Tuesday, April 17 , 2007 – An effort in the Oregon House would widen the speed gap between four-wheelers and big trucks to 15 mph on the state’s rural interstate highways.
Rep. Kim Thatcher, R-Keizer, has offered a bill that would increase the speed limit for passenger vehicles from 65 mph to 70 mph along rural stretches of interstates. Truck traffic would continue to be restricted to the current 55 mph speed limit.
A 2005 law opened the door for passenger vehicle speeds to increase while leaving truck speeds the same. Gov. Ted Kulongoski signed the bill into law after a study conducted by the Transportation Commission advised against boosting the current speed limit for cars and trucks on rural interstates.
The study said that while it was reasonable to raise car limits to 70 mph, “the engineering analysis supports a speed limit of 60 mph for trucks and not a higher limit.” Because the two speeds were linked in the rule, the commission decided not to bump the limits.

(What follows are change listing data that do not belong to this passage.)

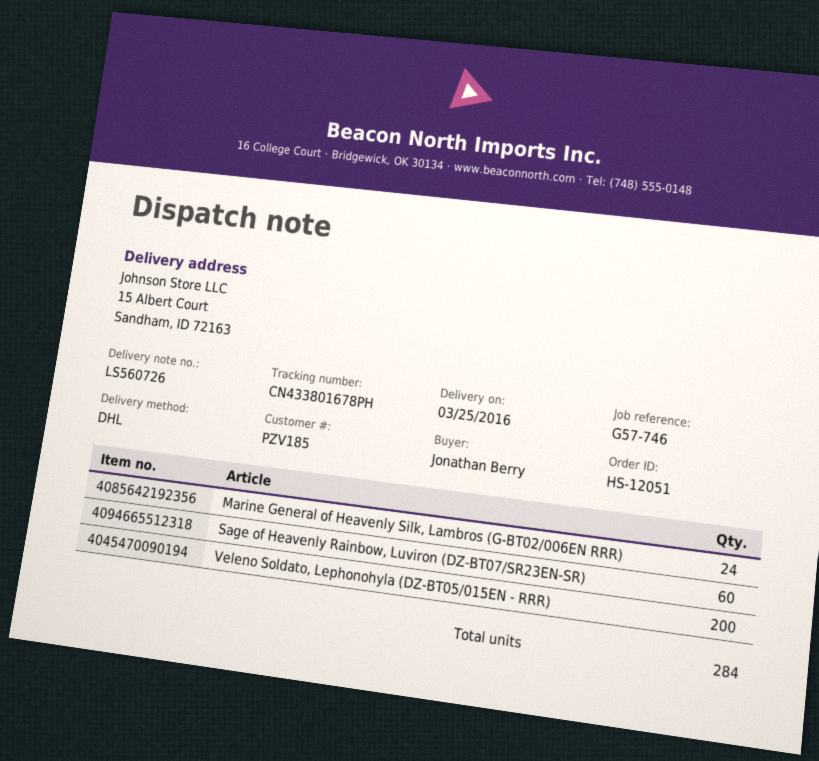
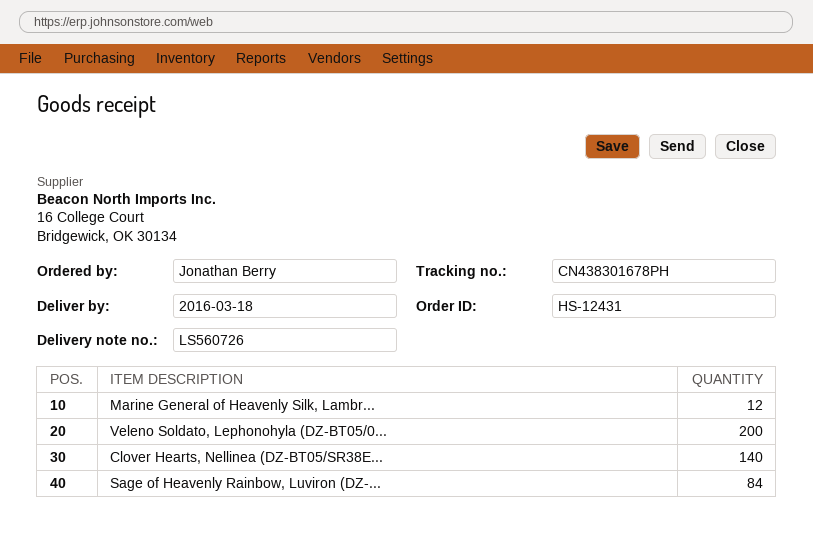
order number: HS-12051 -> HS-12431
delivery date: 2016-03-25 -> 2016-03-18
tracking number: CN433801678PH -> CN438301678PH
Marine General of Heavenly Silk, Lambros (G-BT02/006EN RRR): 24 -> 12
Sage of Heavenly Rainbow, Luviron (DZ-BT07/SR23EN-SR): 60 -> 84
Clover Hearts, Nellinea (DZ-BT05/SR38E...: none -> 140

Opponents say the state’s study is misleading.
“It looked at what speeds vehicles are running now. What that study more or less showed is that both car and truck drivers anticipated a 5-mph tolerance. That was reflected in their speeds,” OOIDA Executive Vice President Todd Spencer told Land Line.
“What the study reflected is that while truckers might not have agreed with the state’s speed policy they were doing a pretty good job complying with it, regardless. Had there been uniform speed limits, they would have seen much closer to uniform speeds.”
Spencer pointed out that 40 states now have uniform speed limits for all vehicles using their highways. “The only speed limit policy that makes any sense is the kind that has all vehicles traveling at the same speed,” he said.
Oregon is the only state west of the Mississippi River with speed limits for cars below 70 mph. California is the only other state with truck speeds at 55 mph. Idaho, Montana and Texas limit trucks to 65 mph, according to the Insurance Institute for Highway Safety.
The Oregon bill – HB3117 – is in the House Transportation Committee.